- **WHAT THE TASK ASKS**
Begin at the line below that has "- So far the" and stop after the line that has "automated testing helpers.". Please restate only those lines, word for word.

- **GIVEN RECORDS**
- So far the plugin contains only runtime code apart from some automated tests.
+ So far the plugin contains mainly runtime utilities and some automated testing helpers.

---

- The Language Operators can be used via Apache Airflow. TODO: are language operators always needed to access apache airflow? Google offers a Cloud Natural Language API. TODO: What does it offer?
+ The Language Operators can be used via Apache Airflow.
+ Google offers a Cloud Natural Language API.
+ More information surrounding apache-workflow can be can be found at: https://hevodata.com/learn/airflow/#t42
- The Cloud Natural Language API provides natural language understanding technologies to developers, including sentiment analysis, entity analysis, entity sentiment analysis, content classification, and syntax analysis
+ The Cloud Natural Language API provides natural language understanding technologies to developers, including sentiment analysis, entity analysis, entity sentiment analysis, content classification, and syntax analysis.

- **YOUR SOLUTION**
- So far the plugin contains only runtime code apart from some automated tests.
+ So far the plugin contains mainly runtime utilities and some automated testing helpers.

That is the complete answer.